**WHAT THIS TASK INVOLVES:** Starting at the line that contains "order number: 69819202 -> 69812902" in the listing below, write out every line word for word until you have written the line that contains "tax: 21% = 37.87 -> 9% = 18.02".

**AVAILABLE DATA:**
_ _ _ _
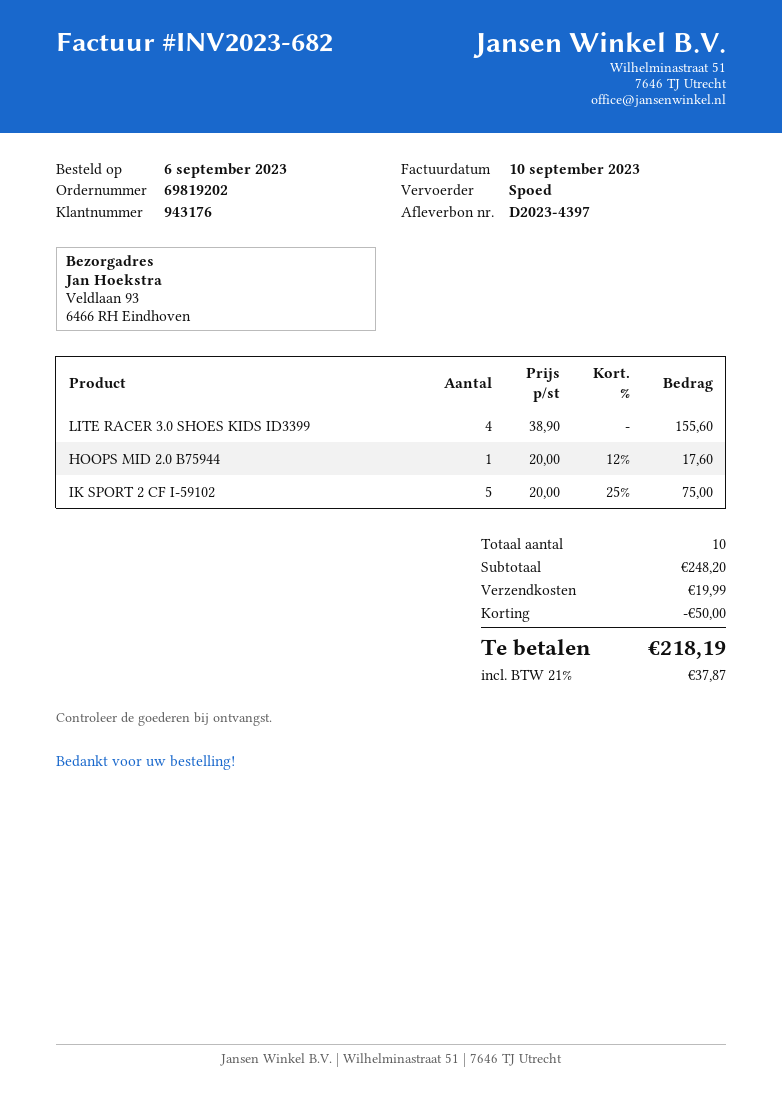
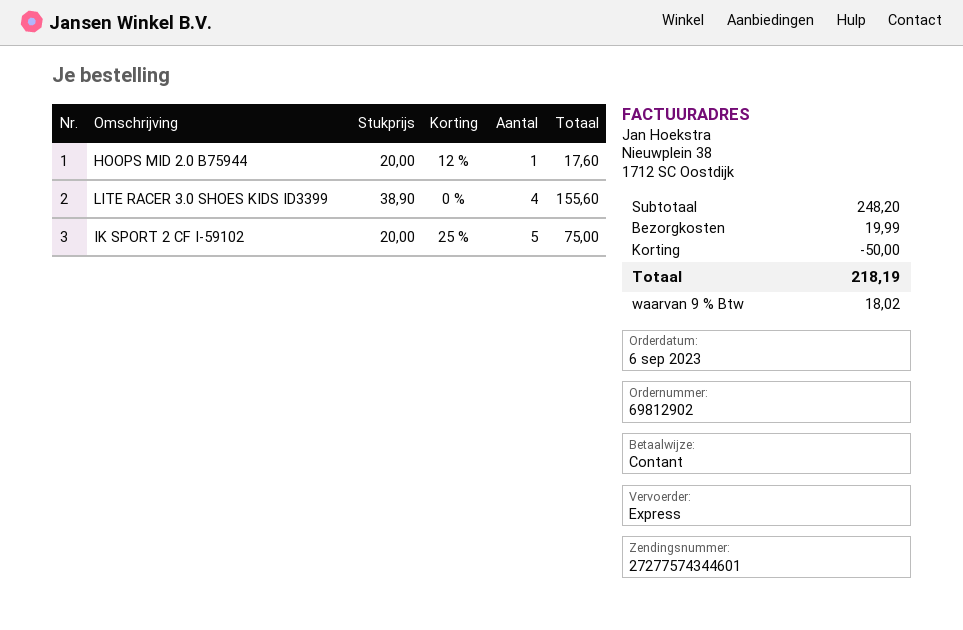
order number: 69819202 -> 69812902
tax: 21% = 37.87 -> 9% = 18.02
_ _ _ _
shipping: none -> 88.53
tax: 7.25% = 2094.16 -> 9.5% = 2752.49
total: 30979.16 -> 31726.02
_ _ _ _
**ANSWER FOR THIS EXERCISE:**
order number: 69819202 -> 69812902
tax: 21% = 37.87 -> 9% = 18.02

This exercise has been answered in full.